The Century is equipped with 569 outside cabins, 52 of which are suites with balcony, and 320 inside cabins. Almost all the suites are located on deck 10. The most impressive are two 100 square metres Penthouse suites, designed by Birch Coffee.
Each is fitted with a living area, a dining area, a bedroom, a dressing area, etc. as well as two bathrooms (one with a jacuzzi).
The balcony has a whirlpool too and the walls feature a collection of art and sculpture.
In addition there are also eight 50 square metres Royal suites, which feature a full length balcony, separate living area and bedroom with dressing room. The marble bathroom also has a jacuzzi.
The 42 mini suites of 23.5 square metres are located on decks 10 and 12. Two of them can be combined with the Penthouse suites to form the two largest "apartment" afloat, with 142 square metres. All suite accommodation offers butler service.
The standard cabins (designed by AKM) are well planned, bright and cheerful, with very good sound insulation and plenty of storage space.
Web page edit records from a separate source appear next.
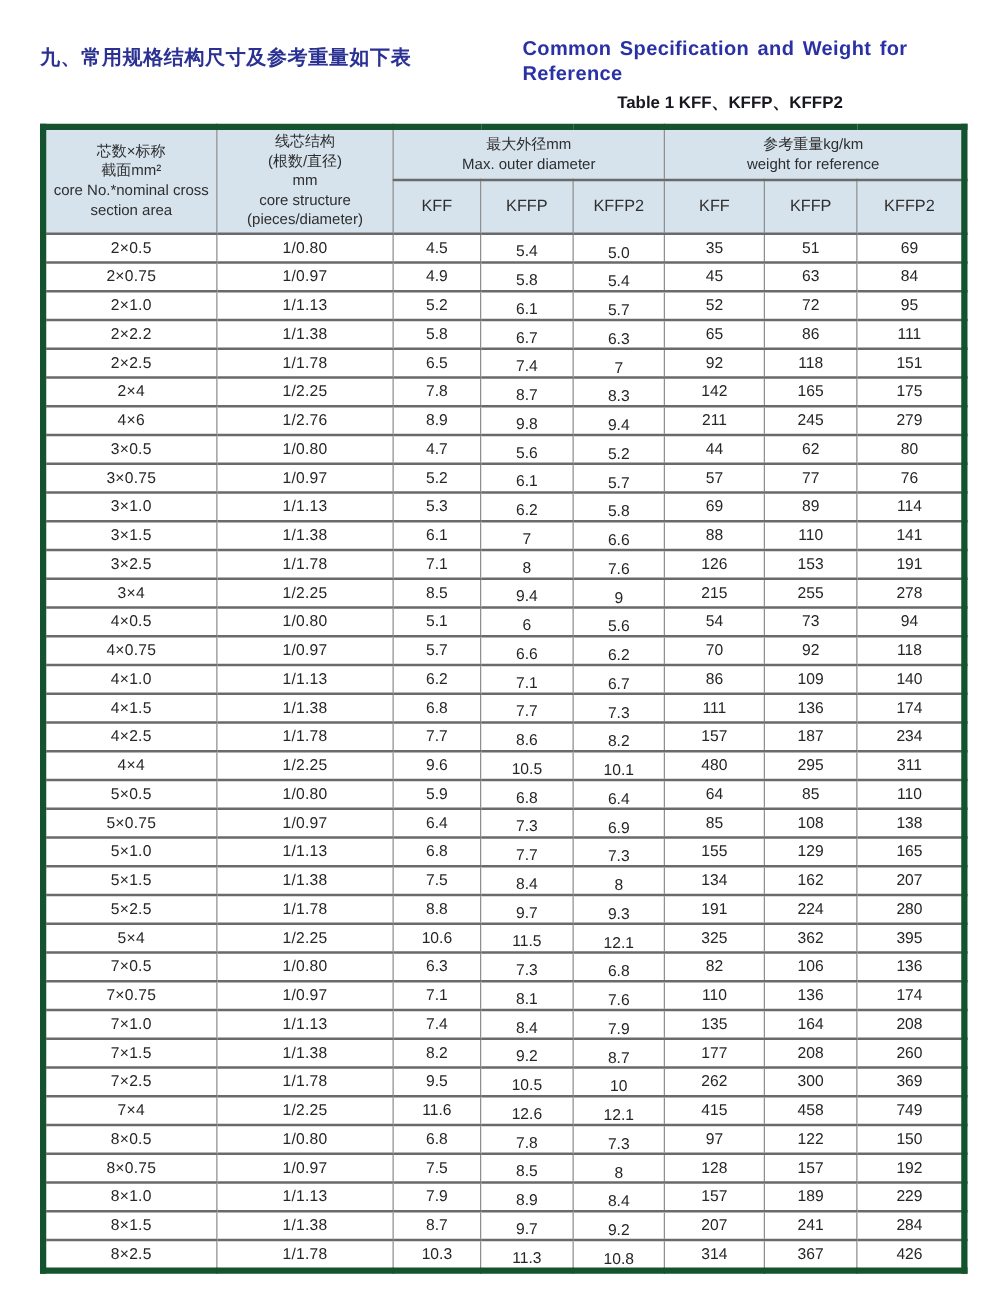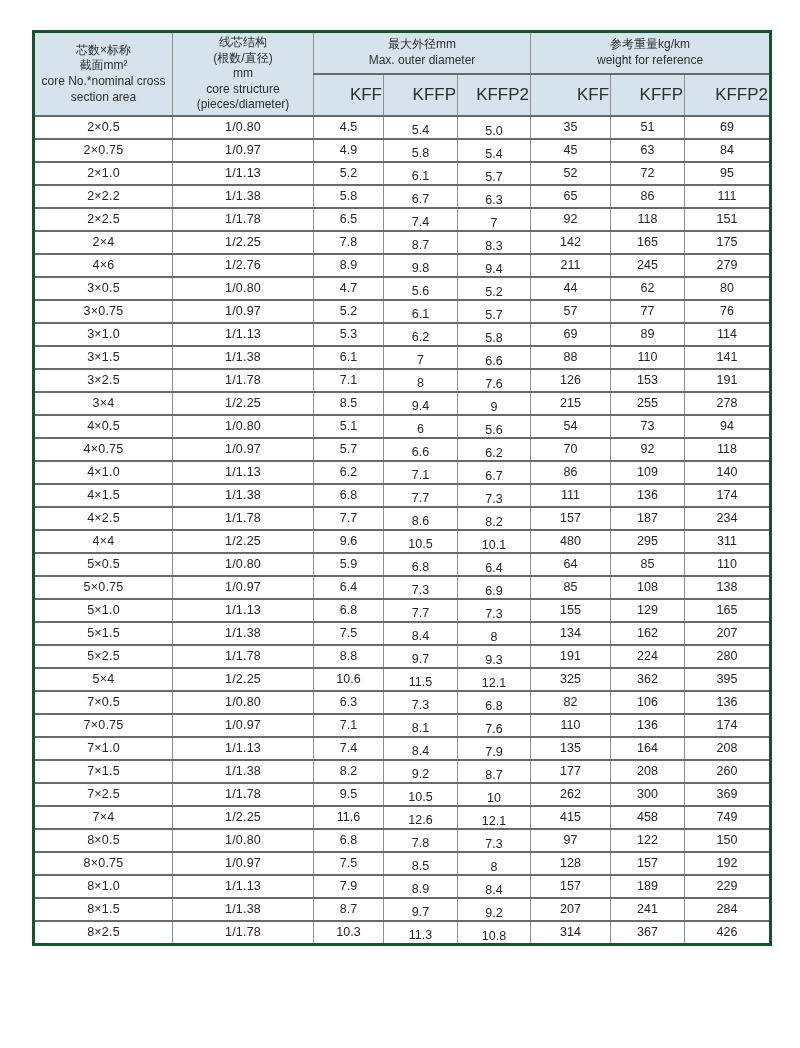"九、常用规格结构尺寸及参考重量如下表" div.titlebar { html: none -> <div> <div>九、常用规格结构尺寸及参考重量如下表</div> <div> <div>Common Specification and Weight for Reference</div> <div>Table 1 KFF、KFFP、KFFP2</div> </div> </div> }
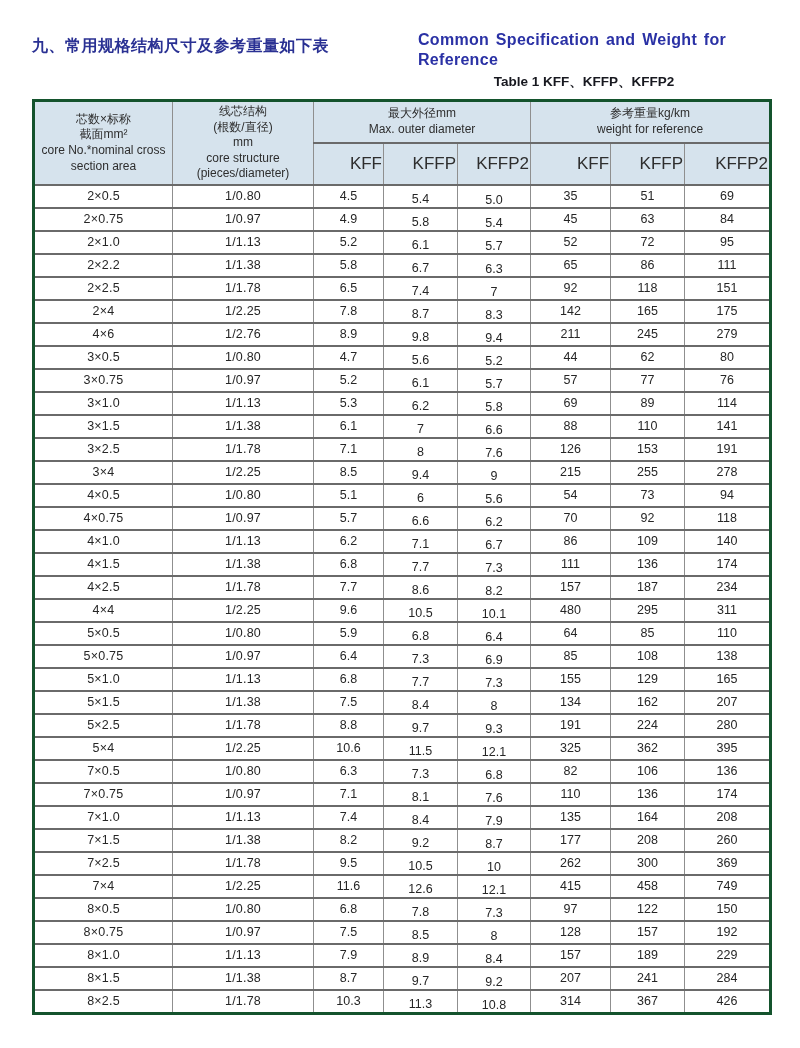"芯数×标称" table.spec { border: 3px solid #14532d -> 5px solid #14532d }
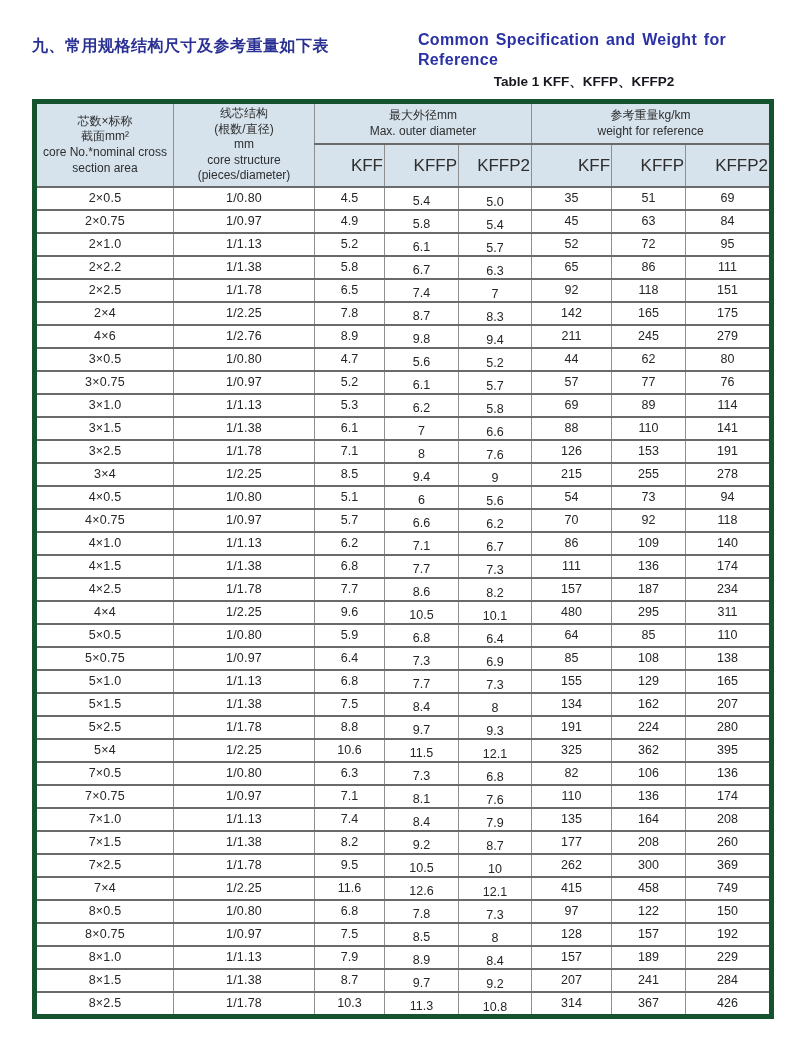"KFF" .spec thead th.subhead { font-size: 17px -> 13px; text-align: right -> none }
All have the same surface (16 m2) and feature a large bathroom. All cabins have two lower beds, which can be transformed into a king size bed and there is a safe.
On board there are also one inside and seven outside wheelchair accesible cabins.
The Century was the first ship that featured a Sony designed interactive television system, which offers passengers a wide choice of functions: to purchase tickets, order room service, book a spa session, shopping, review their shipboard account, etc.
This system eliminates lineups and facilitates services, and set an exaple to other cruise ships which followed suit.
The Century is a big ship, but not as huge as later standards.
The Century looks good, with excellent passenger flow (I appreciate particularly her spaciousness) and adequate cabins.
I was amazed at how clean Celebrity keeps the ship and also about her conspicuous continuous maintenance, with minimal fade and wear of upholstery.
I enjoy mainly her Grand Restaurant, which is appropriately named; it's the most beautiful and impressive dining room I can imagine on any ship.
The passengers really enjoy having lunch near the large aft windows and looking at the blue ocean behind the ship. The service and food is excellent.
The Century is the best luxurious large cruise ship (with the exception of the Crystal pair) and offer great value for money.
She was also the best contender in the 1999 European market and, with her two sisters, form the most impressive premium category fleet, to conquer the niche market that her former owner identified thirteen years ago.